For some reason, it took me a long time doing this with clients -- identifying the resource someone needed in a particular context, finding out where that person already had that resource in their life, and then moving the resource into the problem area -- before it occurred to me that I could do the same thing with myself. I realized that I have had, at one time or another in my life, all the emotional states that exist. I know what they're like, I can remember what it was like to be in that state, and I can put myself in that state simply by remembering the time when I had that emotion and letting myself ``move back into'' that emotion. It's what a method actor does, but I don't need to be nearly as good at it as an actor. I can, at least sometimes, choose an emotional state instead of having it that the world causes my emotions.
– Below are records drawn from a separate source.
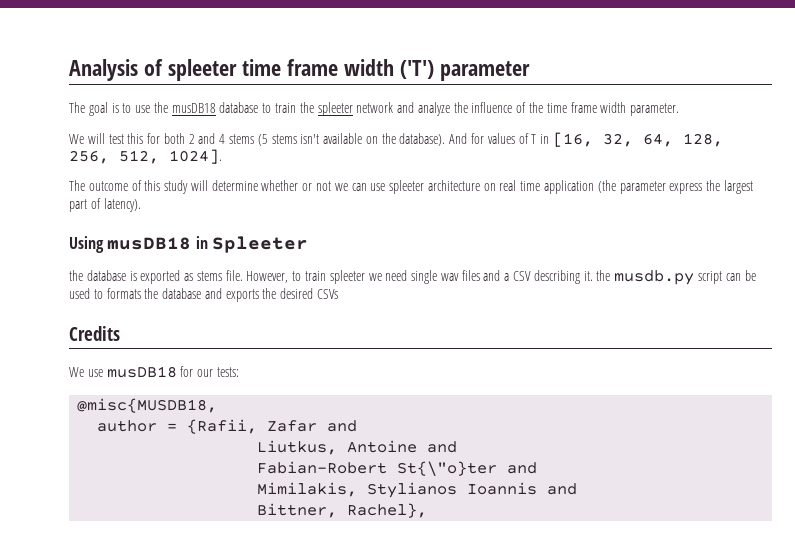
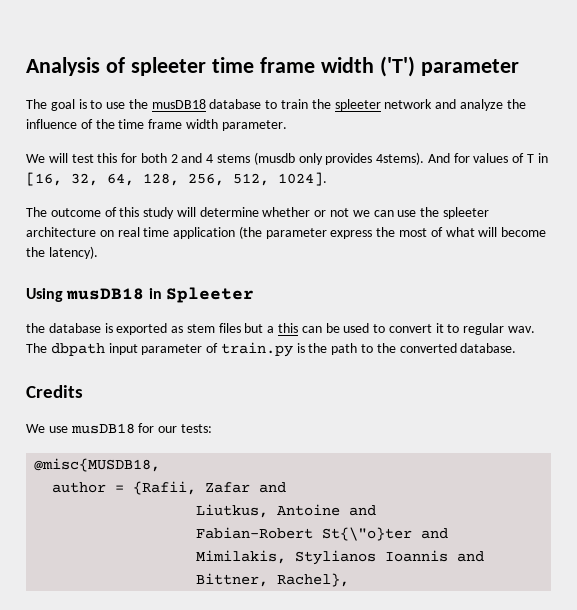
[257,133,446,146] (5 stems isn't available on the database). -> [253,152,425,165] (musdb only provides 4stems).
(386, 187) none -> [420,207,440,217] the
[723,180,753,194] [69,198,101,212] largest part of -> [399,227,547,237] [26,247,45,257] most of what will become the
[196,270,756,285] [69,288,339,302] stems file. However, to train spleeter we need single wav files and a CSV describing it. the musdb.py script can be used to formats the database and exports the desired CSVs -> [186,323,536,335] [26,342,517,357] stem files but a this can be used to convert it to regular wav. The dbpath input parameter of train.py is the path to the converted database.

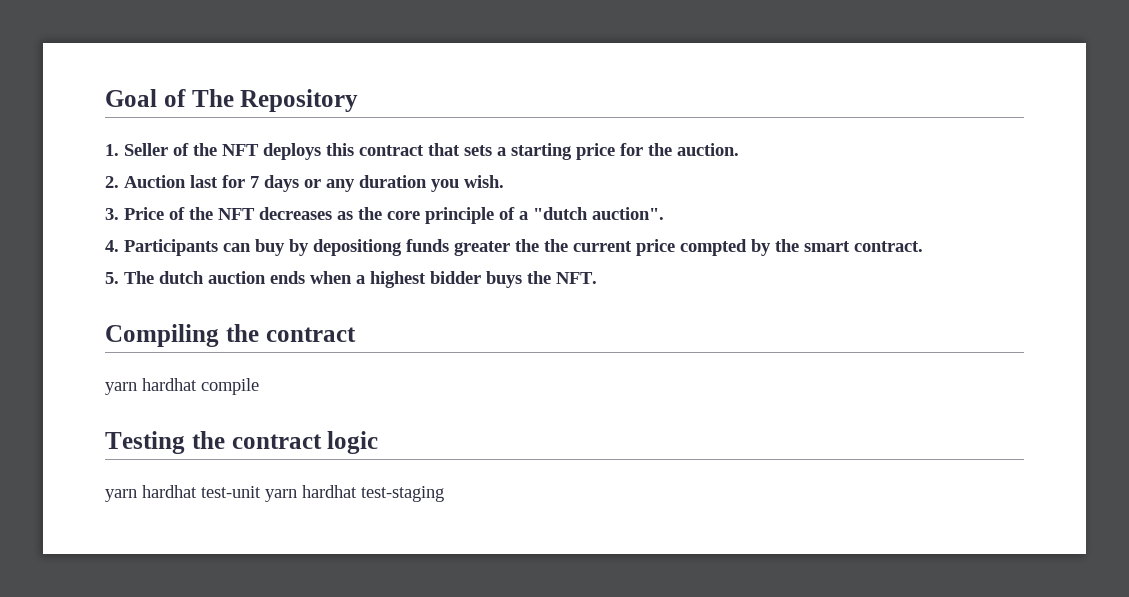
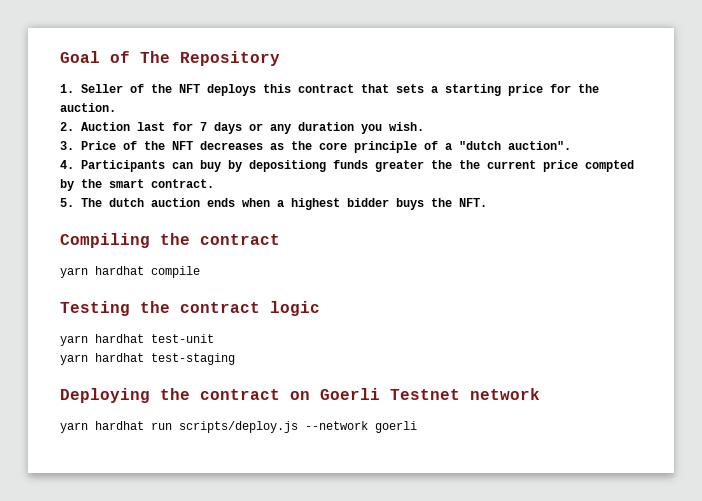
(261, 492) none -> (214, 338) //
(444, 494) none -> [60,388,540,403] [60,421,417,433] // Deploying the contract on Goerli Testnet network // yarn hardhat run scripts/deploy.js --network goerli

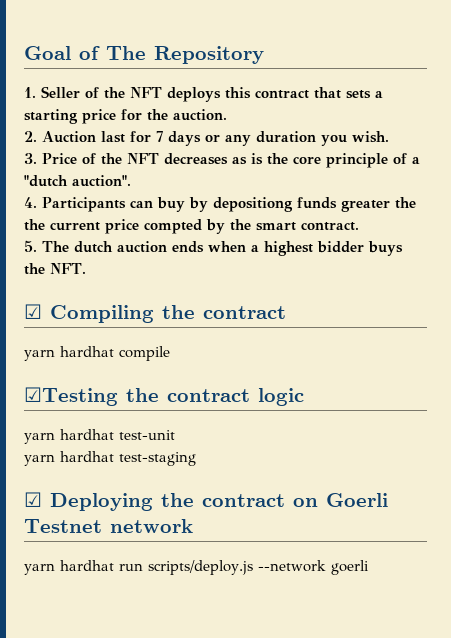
(284, 146) none -> [251,153,263,165] is
(487, 202) none -> [24,304,42,319] ☑
[60,301,130,316] Testing -> [24,387,118,406] ☑Testing
(235, 359) none -> [24,492,42,507] ☑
When I had to make a phone call to a woman to had once rejected me in a very painful way, the feelings of depression, anger, and hurt that I had felt at the time of the rejection came back to me. But instead of calling her while I was feeling that way, I took some time to remind myself of what it feels like to really care about someone else and to put my attention on the other person's feelings, and what it feels like to be flirtatious, and the feelings I have when I can really make a woman laugh. And then I made my phone call. And we would up having a great conversation, with me flirting with her and making her laugh and being really concerned about the things that were happening in her life, and before I hung up she said ``Be sure and send me your address when you get to San Francisco, because I want to look you up when I visit there.'' And that happened because I'd realized I had a choice about what emotional state to be in when I called her.